Poch knew this. Speaking in an early press conference, Poch described his job as infusing a sense of togetherness before anything else – the antipathy of how things panned out since the Argentine’s sacking in November, 2019.
There are plenty of examples: Dele Alli had been off the boil for a while, but so had his teammates.
Instead of finding a way of rejuvenating a player who had at one point been the hottest young midfield prospect in the country, Alli has disappeared and now looks like he’d rather be back at MK Dons than being stuck to a bench while Mourinho ignores him.
Another case of Mourinho’s approach is illustrated by Matt Doherty. Under a year ago, he was seen as the answer to Tottenham’s right-back problems, and worth the £12m spent. Six months later he wasn’t getting into match day squads, suggesting that the duty of care the manager has towards those unsettled or out of sorts was missing.
If a player is struggling, the manager’s job is to work out why and do what they can to fix the issue – not freeze the player out and make things worse.
And then there is Gareth Bale.
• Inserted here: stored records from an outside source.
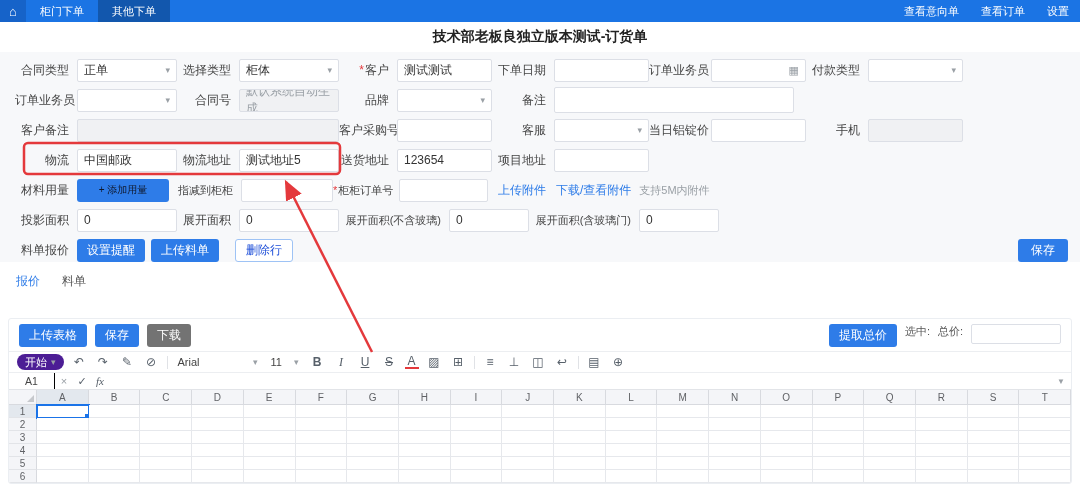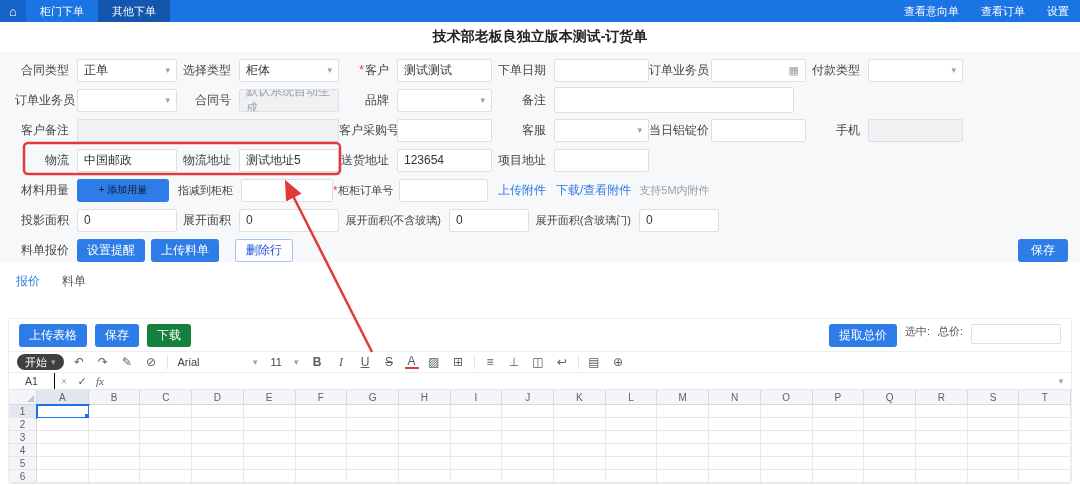--- a/index.html
+++ b/index.html
@@ -29,39 +29,39 @@
   display:flex;align-items:center;padding:0 6px;font-size:12px;color:#333;position:relative;overflow:hidden}
 .inp.gray{background:#f0f1f3;color:#9aa0a6}
 .inp .car,.fontsel .car,.pill .car{position:static;margin-left:auto;color:#9aa0a6;font-size:9px;font-style:normal;font-weight:normal}
 .inp .calico{margin-left:auto;color:#9aa0a6;font-size:11px;font-style:normal}
 .ta{height:26px;align-items:flex-start}
 .w58{width:58px}.w62{width:62px}.w66{width:66px}.w70{width:70px}.w80{width:80px}
 .w89{width:89px}.w90{width:90px}.w92{width:92px}.w95{width:95px}.w100{width:100px}
 .w110{width:110px}.w240{width:240px}.w262{width:262px}
 .btn{border:none;border-radius:3px;font-size:12px;height:23px;padding:0 10px;cursor:pointer;white-space:nowrap}
 .btn-pri{background:#2e7ce8;color:#fff}
-.btn-green{background:#15803d;color:#fff}
+.btn-green{background:#737373;color:#fff}
 .btn-ghost{background:#fff;color:#1d4ed8;border:1px solid #9ec3f5}
 .addbtn{width:92px;margin-right:2px;background:#2e7ce8;color:#0f172a;border:none;border-radius:3px;height:23px;font-size:10px;cursor:pointer}
 .alink{color:#2e7ce8;text-decoration:none;margin-left:10px;cursor:pointer;font-size:12px;white-space:nowrap}
 .hint{color:#9aa0a6;font-size:11px;margin-left:8px;white-space:nowrap}
 .saverow .btn-save{margin-left:auto;margin-right:12px;width:50px}
 
 
 .subtabs{display:flex;align-items:center;height:26px;background:#fff;padding-left:16px;gap:22px}
 .stab{font-size:12px;color:#555;cursor:pointer}
 .stab.active{color:#2e7ce8}
 
 
 .sheetcard{margin:24px 8px 0;border:1px solid #ebeef2;border-radius:3px;background:#fff;height:166px;overflow:hidden}
 .sheetbtns{display:flex;align-items:center;height:32px;padding:0 10px;gap:8px}
 .sheetbtns .right{margin-left:auto;display:flex;align-items:flex-start;gap:8px}
 .mini{font-size:11px;color:#555;white-space:nowrap}
 .ssToolbar{display:flex;align-items:center;height:22px;border-top:1px solid #eceef1;border-bottom:1px solid #eceef1;padding:0 8px;gap:7px}
-.pill{background:#404040;color:#fff;border-radius:9px;height:16px;display:flex;align-items:center;padding:5px 8px;font-size:11px;gap:4px;cursor:pointer}
+.pill{background:#4c1d95;color:#fff;border-radius:9px;height:16px;display:flex;align-items:center;padding:5px 8px;font-size:11px;gap:4px;cursor:pointer}
 .tico{font-style:normal;font-weight:normal;color:#57606a;font-size:12px;width:17px;text-align:center;cursor:pointer}
 .tico.bold{font-weight:bold}
 .tico.italic{font-style:italic;font-family:"Liberation Serif","DejaVu Serif",serif}
 .tico.und{text-decoration:underline}
 .tico.strike{text-decoration:line-through}
 .tico.fcolor{border-bottom:2px solid #e4393c;line-height:11px;width:14px}
 .fontsel{display:flex;align-items:center;gap:4px;font-size:11px;color:#444;cursor:pointer;padding:0 3px}
 .vr{width:1px;height:13px;background:#e0e2e6}
 .fxbar{display:flex;align-items:center;height:17px;border-bottom:1px solid #e2e4e8;font-size:11px}
 .cellref{width:46px;text-align:center;border-right:1px solid #000000;color:#444;font-size:10.5px;height:100%;display:flex;align-items:center;justify-content:center}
He had shown what he could do once given a run of games, but his little purple patch this spring hit the buffers in a terrible team performance against Arsenal. It was to be the last start the Welshman was handed.
Mourinho’s inability to integrate the club legend turned fans against him, and seemed symptomatic of the anti-Spurs safety-first ‘style’ he was trying to foster.
What next, then? Crucially, Levy has to sell the idea of a new boss to those who are good enough to be playing at the highest level. Is there a name out there, with a big enough and clear enough vision, to keep Harry Kane and Heung-Min Son happy?
Levy surely believes so: he has looked at his hand and twisted again.
The tragedy is his last gamble hasn’t ended because the dealer unexpectedly passed him a poor hand.
Instead, the appointment of Jose Mourinho always looked like a stacked deck, and todays news was as sadly predictable as the football Mourinho’s Tottenham side served up.